L’Emploi des Cadres dans l’Immobilier au premier semestre 2016

L’Emploi des Cadres dans l’Immobilier au premier semestre 2016

Un environnement économique général globalement en amélioration mais néanmoins décevant au second trimestre

L’année 2016 avait bien commencé après quelques semaines d'inquiétude liée à la crise boursière : nouvelle accélération de l’activité dans la zone euro au premier trimestre (+0,6 % après +0,4 %), croissance du PIB plus vive qu’attendu en France et en Allemagne, stable en Espagne et en Italie. Les fondamentaux semblaient robustes, confirmés par une bonne orientation du climat des affaires. Les exportations avaient tiré la croissance en 2015, la demande intérieure prendrait le relais en 2016 pour l’entretenir à un niveau stabilisé, légèrement au-dessus de +1,5 % en rythme annuel. Cette situation devait permettre à la zone euro de résister à un environnement international de nouveau moins porteur avec le risque de ralentissement des économies anglo-saxonnes.

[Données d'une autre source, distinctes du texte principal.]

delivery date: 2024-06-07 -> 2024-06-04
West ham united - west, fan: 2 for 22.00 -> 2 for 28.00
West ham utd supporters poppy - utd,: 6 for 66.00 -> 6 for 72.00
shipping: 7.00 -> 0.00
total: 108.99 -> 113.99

Dans ce contexte la France, comme la zone euro, devait bien évoluer grâce à un prix bas du pétrole et une inflation quasiment nulle, un niveau de taux d’intérêt qui n’a jamais été aussi bas et une politique monétaire très accommodante, une hausse des taux de marge des entreprises, une amélioration certes lente mais effective de l’emploi, une hausse de l’investissement productif nettement constatée à fin mars 2016 ainsi qu’une croissance de la consommation des ménages. Ces impulsions favorables devaient encore être soutenues par des facteurs temporaires tels que l’Euro de football, la hausse de l’activité dans les services… Ainsi, le PIB a-t-il augmenté de 0,6 % à fin mars, laissant augurer la poursuite de la croissance, certes moins forte au second trimestre du fait de l’arrêt de ces facteurs temporaires, mais à un niveau de +0,3 %.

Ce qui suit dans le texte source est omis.